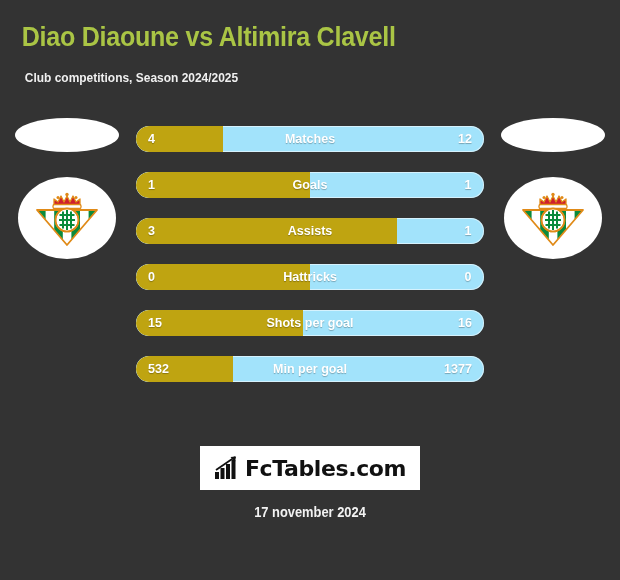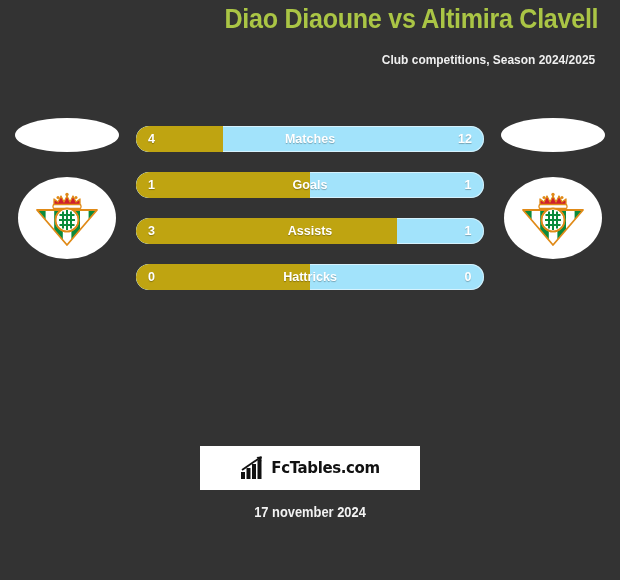--- a/index.html
+++ b/index.html
@@ -13,22 +13,22 @@
 
   body {
     background: #333333;
     font-family: "Liberation Sans", sans-serif;
     color: #ffffff;
     position: relative;
   }
 
   
   .header {
-    padding-top: 2px;
-    text-align: right;
+    padding-top: 20px;
+    text-align: left;
   }
 
   .title {
     font-family: "Liberation Sans Narrow", "Liberation Sans", sans-serif;
     font-size: 27px;
     font-weight: bold;
     color: #aac545;
     letter-spacing: -0.3px;
     line-height: 34px;
     transform: scaleX(0.93);
@@ -136,21 +136,21 @@
     display: flex;
     align-items: center;
     justify-content: center;
     gap: 5px;
   }
 
   .logo-mark { display: block; }
 
   .logo-text {
     font-family: "DejaVu Sans", sans-serif;
-    font-size: 15px;
+    font-size: 22px;
     font-weight: bold;
     color: #111111;
     letter-spacing: -0.4px;
   }
 
   .date {
     position: absolute;
     top: 504px;
     left: 0; right: 0;
     text-align: center;
@@ -261,20 +261,32 @@
       <div class="stat-val-left">3</div>
       <div class="stat-label">Assists</div>
       <div class="stat-val-right">1</div>
     </div>
     <div class="stat-row">
       <div class="stat-fill" style="width: 50%;"></div>
       <div class="stat-val-left">0</div>
       <div class="stat-label">Hattricks</div>
       <div class="stat-val-right">0</div>
     </div>
+    <div class="stat-row">
+      <div class="stat-fill" style="width: 48%;"></div>
+      <div class="stat-val-left">15</div>
+      <div class="stat-label">Shots per goal</div>
+      <div class="stat-val-right">16</div>
+    </div>
+    <div class="stat-row">
+      <div class="stat-fill" style="width: 28%;"></div>
+      <div class="stat-val-left">532</div>
+      <div class="stat-label">Min per goal</div>
+      <div class="stat-val-right">1377</div>
+    </div>
   </div>
 
 <div class="logo-box">
   <svg class="logo-mark" width="26" height="24" viewBox="0 0 26 24">
     <rect x="1" y="16" width="4" height="7" fill="#111111"></rect>
     <rect x="6.5" y="12" width="4" height="11" fill="#111111"></rect>
     <rect x="12" y="8" width="4" height="15" fill="#111111"></rect>
     <rect x="17.5" y="4" width="4" height="19" fill="#111111"></rect>
     <path d="M2 14 L21 1" stroke="#111111" stroke-width="1.8" fill="none"></path>
     <path d="M16.5 1 L22 0.5 L21 6 Z" fill="#111111"></path>

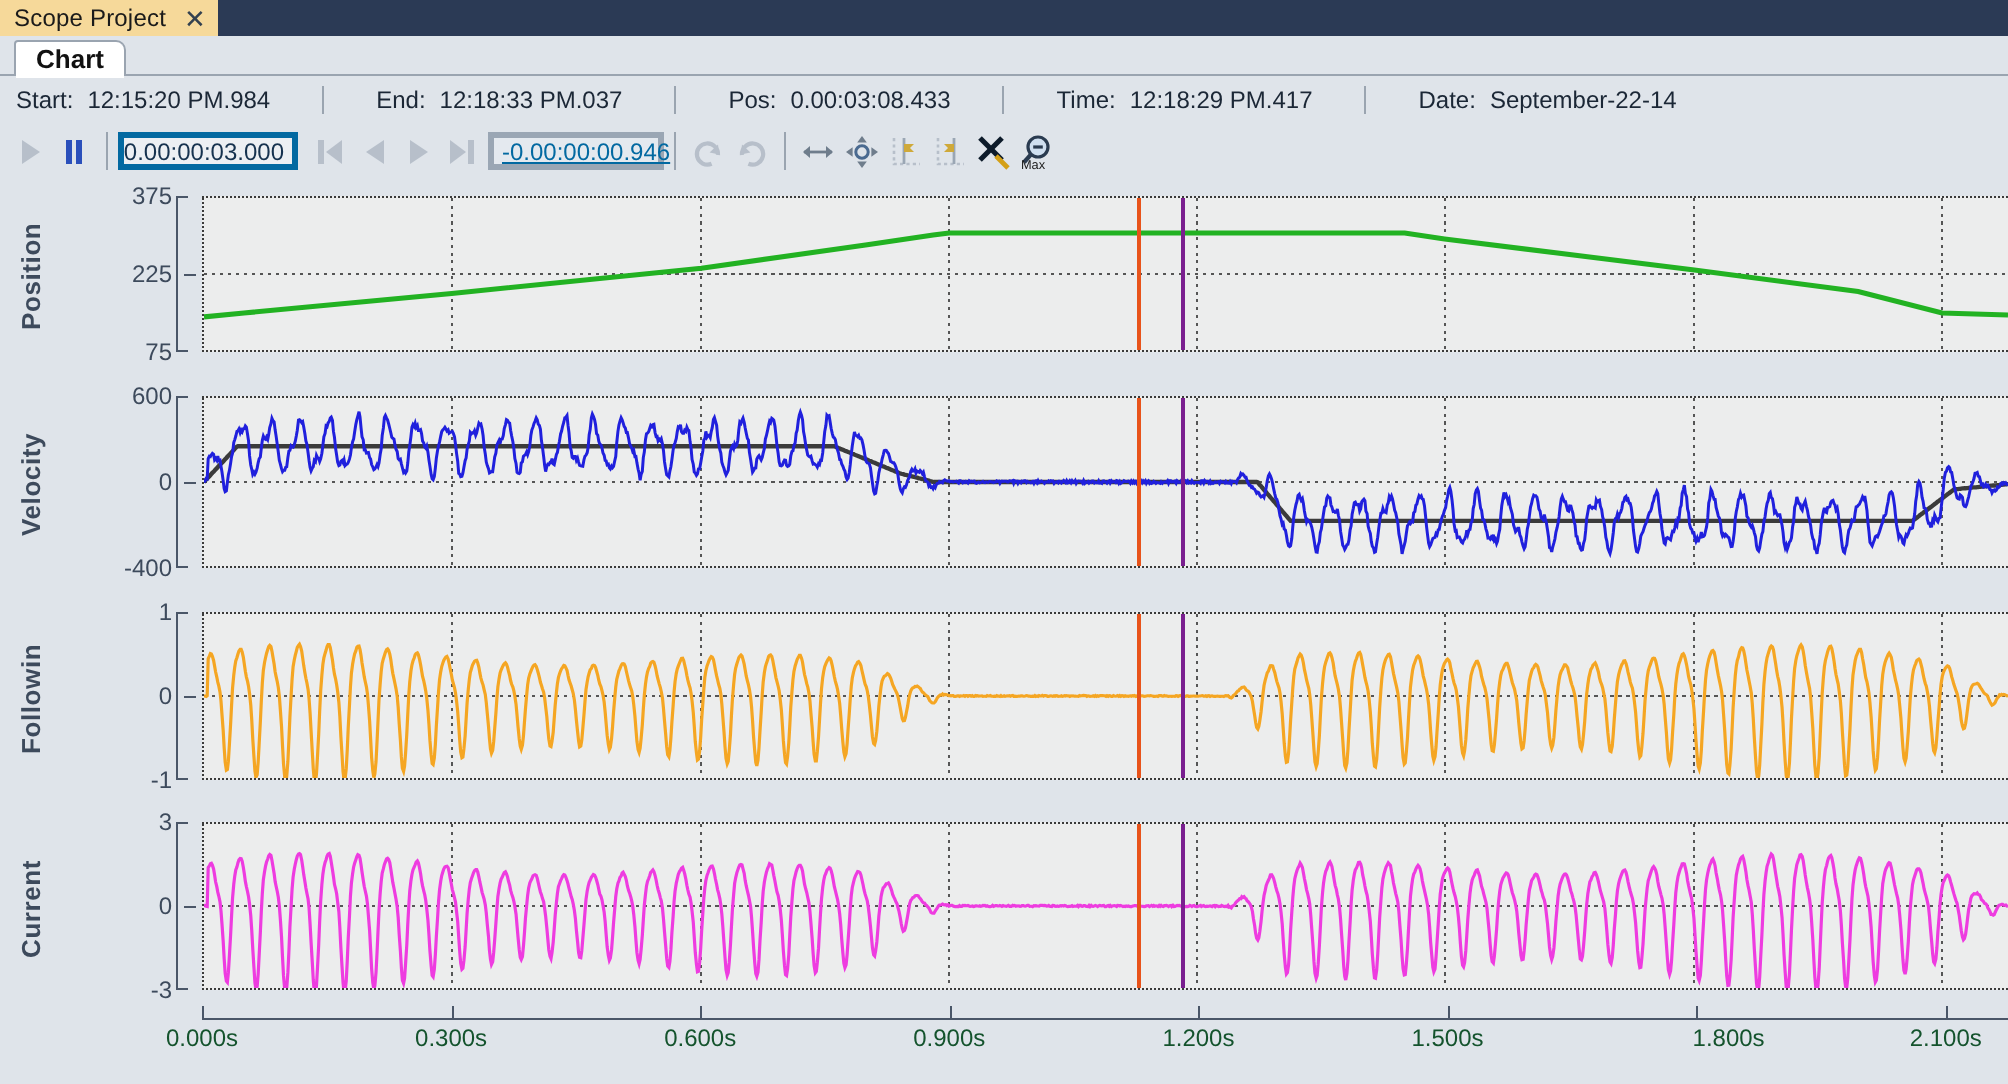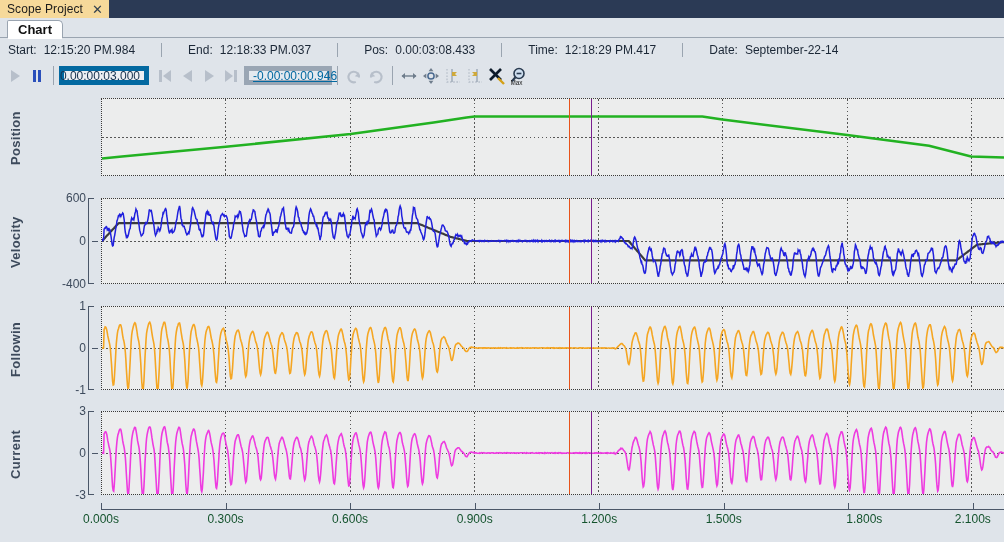--- a/index.html
+++ b/index.html
@@ -73,21 +73,21 @@
     display:flex;align-items:center;
     background:#dfe4ea;
   }
   .tb-sep{width:1px;height:19px;background:#9aa4b0;margin:0 5px;flex:0 0 1px;}
   .tb-btn{
     width:22px;height:22px;display:flex;align-items:center;justify-content:center;
     flex:0 0 22px;
   }
   .tb-field{
     height:19px;min-width:88px;box-sizing:border-box;
-    border:5px solid #0369a1;background:#eceff3;
+    border:3px solid #0369a1;background:#eceff3;
     display:flex;align-items:center;justify-content:flex-end;
     padding:0 4px;font-size:12px;color:#16324f;
   }
   .tb-field.dim{color:#0369a1;border-color:#9aa6b4;background:#e4e9ef;text-decoration:underline;}
 
   
   .gl-play{width:0;height:0;border-left:9px solid #b7bfca;border-top:6px solid transparent;border-bottom:6px solid transparent;}
   .gl-pause{display:flex;gap:2px;}
   .gl-pause i{display:block;width:3px;height:12px;background:#2a4fbb;}
   .gl-first{display:flex;align-items:center;}
@@ -268,20 +268,27 @@
         <path d="M5.4 11.3 L2 15.2" stroke="#2a3b50" stroke-width="2.2"></path>
         <text x="6.5" y="18.6" font-size="6.4" font-family="Liberation Sans, sans-serif" fill="#1a1a1a" text-anchor="middle">Max</text>
       </svg>
     </div>
   </div>
 
   <div class="plots">
 
     <div class="panel" id="p0" style="top:0px;height:95px;">
       <div class="ptitle" style="top:8px;height:80px;">Position</div>
+      <div class="yaxis">
+        <div class="ybracket" style="top:8px;height:78px;"></div>
+        <div class="ymid" style="top:47px;"></div>
+        <div class="ytick" style="top:8px;">375</div>
+        <div class="ytick" style="top:47px;">225</div>
+        <div class="ytick" style="top:86px;">75</div>
+      </div>
       <div class="plotarea" style="top:8px;height:78px;">
         <svg viewBox="0 0 903 78" preserveAspectRatio="none">
           <g stroke="#555" stroke-width="1" stroke-dasharray="1.6 2.4" shape-rendering="crispEdges">
             <line x1="124" y1="0" x2="124" y2="78"></line>
               <line x1="249" y1="0" x2="249" y2="78"></line>
             <line x1="373" y1="0" x2="373" y2="78"></line>
               <line x1="497" y1="0" x2="497" y2="78"></line>
             <line x1="621" y1="0" x2="621" y2="78"></line>
               <line x1="746" y1="0" x2="746" y2="78"></line>
             <line x1="870" y1="0" x2="870" y2="78"></line>

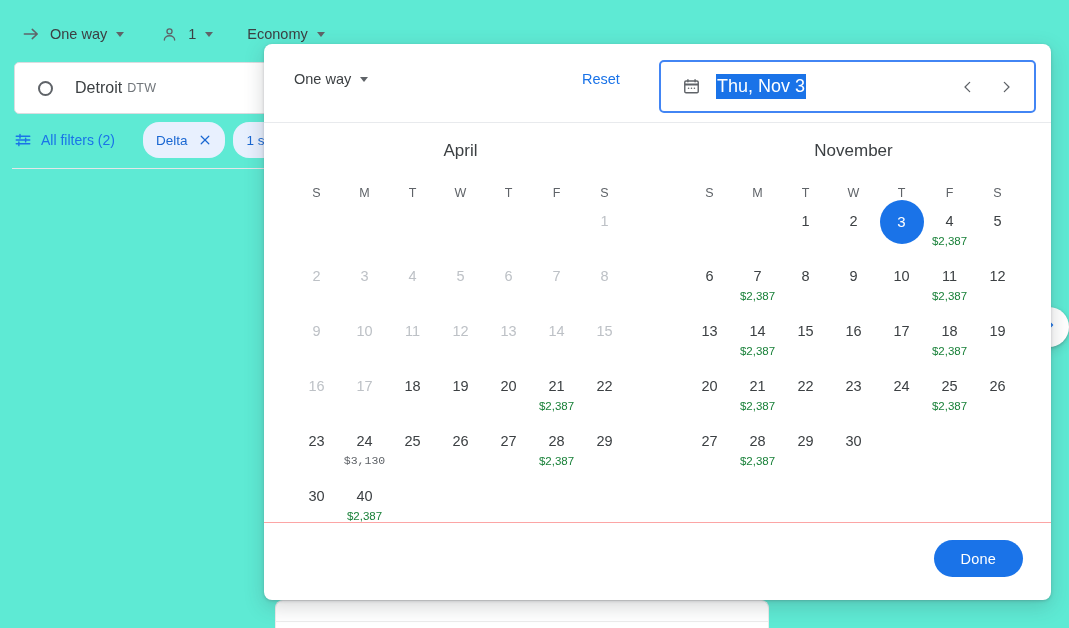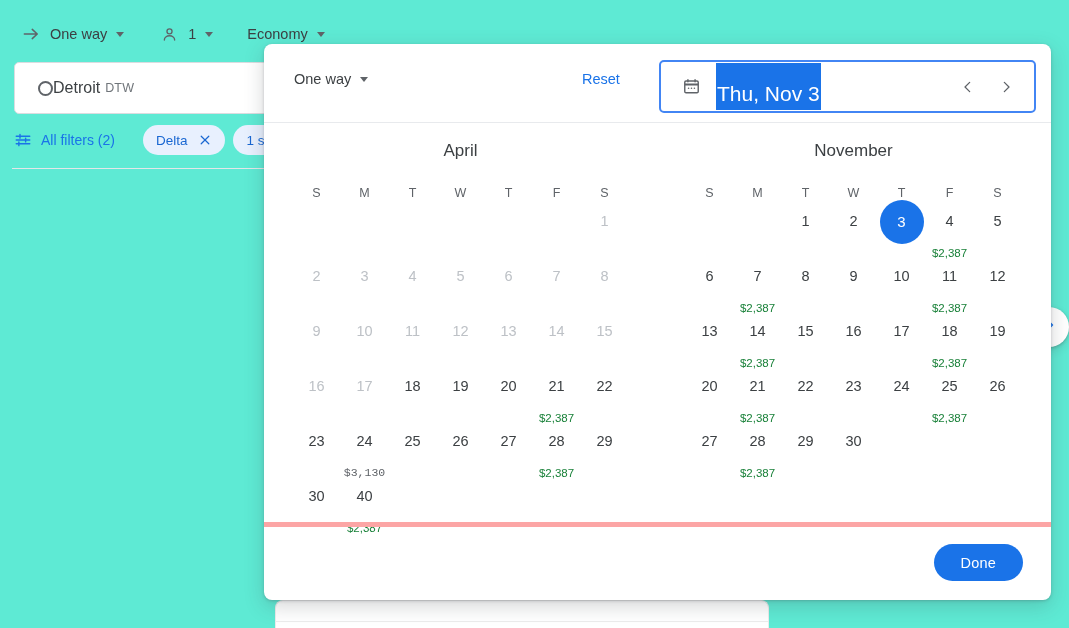--- a/index.html
+++ b/index.html
@@ -71,20 +71,21 @@
     box-sizing: border-box;
   }
   .origin-dot {
     width: 15px; height: 15px;
     border: 2.5px solid #5f6368;
     border-radius: 50%;
     margin-left: 23px;
     box-sizing: border-box;
   }
   .origin-text {
+    margin-left: 22px;
     font-size: 16px;
     color: #3c4043;
   }
   .origin-code {
     font-size: 12.5px;
     color: #70757a;
     margin-left: 5px;
     letter-spacing: .2px;
   }
 
@@ -106,21 +107,21 @@
   }
   .filter-icon {
     width: 18px; height: 18px;
     margin-right: 9px;
     color: #1a73e8;
     display: inline-flex;
   }
   .chip {
     display: flex;
     align-items: center;
-    height: 30px;
+    height: 36px;
     padding: 0 13px;
     background: #e8f0fe;
     border-radius: 16px;
     color: #1967d2;
     font-size: 13.5px;
     margin-right: 8px;
     cursor: pointer;
     white-space: nowrap;
   }
   .chip-x {
@@ -226,24 +227,24 @@
     align-items: center;
   }
   .cal-icon {
     margin-left: 21px;
     width: 19px; height: 19px;
     color: #5f6368;
     display: inline-flex;
   }
   .date-value {
     margin-left: 15px;
-    font-size: 21px;
+    font-size: 18px;
     color: #ffffff;
     background: #1a73e8;
-    padding: 18px 1px 2px 1px;
+    padding: 1px 1px 2px 1px;
     line-height: 1.25;
   }
   .date-navs {
     position: absolute;
     right: 12px;
     display: flex;
     align-items: center;
     gap: 6px;
   }
   .nav-btn {
@@ -315,29 +316,29 @@
     background: #1a73e8;
     color: #ffffff;
     width: 44px; height: 44px;
     line-height: 44px;
     margin-top: -9px;
     font-size: 15px;
   }
   .day-price {
     font-size: 11.5px;
     line-height: 14px;
-    margin-top: 13px;
+    margin-top: 1px;
   }
   .price-low { color: #188038; }
   .price-high { color: #5f6368; font-family: Liberation Mono, monospace; }
 
   .dlg-footer {
     position: relative;
     height: 78px;
-    border-top: 5px solid #fca5a5;
+    border-top: 1px solid #fca5a5;
     box-sizing: border-box;
   }
   .done-btn {
     position: absolute;
     right: 28px; top: 17px;
     background: #1a73e8;
     color: #fff;
     border: none;
     border-radius: 20px;
     height: 37px;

------

Return each line of the data where the word "sans" appears.

## Written response
     font-family: "Liberation Sans", sans-serif;
     font-family: "Liberation Sans Narrow", "Liberation Sans", sans-serif;
     font-family: "DejaVu Sans", sans-serif;
         <text x="6.5" y="18.6" font-size="6.4" font-family="Liberation Sans, sans-serif" fill="#1a1a1a" text-anchor="middle">Max</text>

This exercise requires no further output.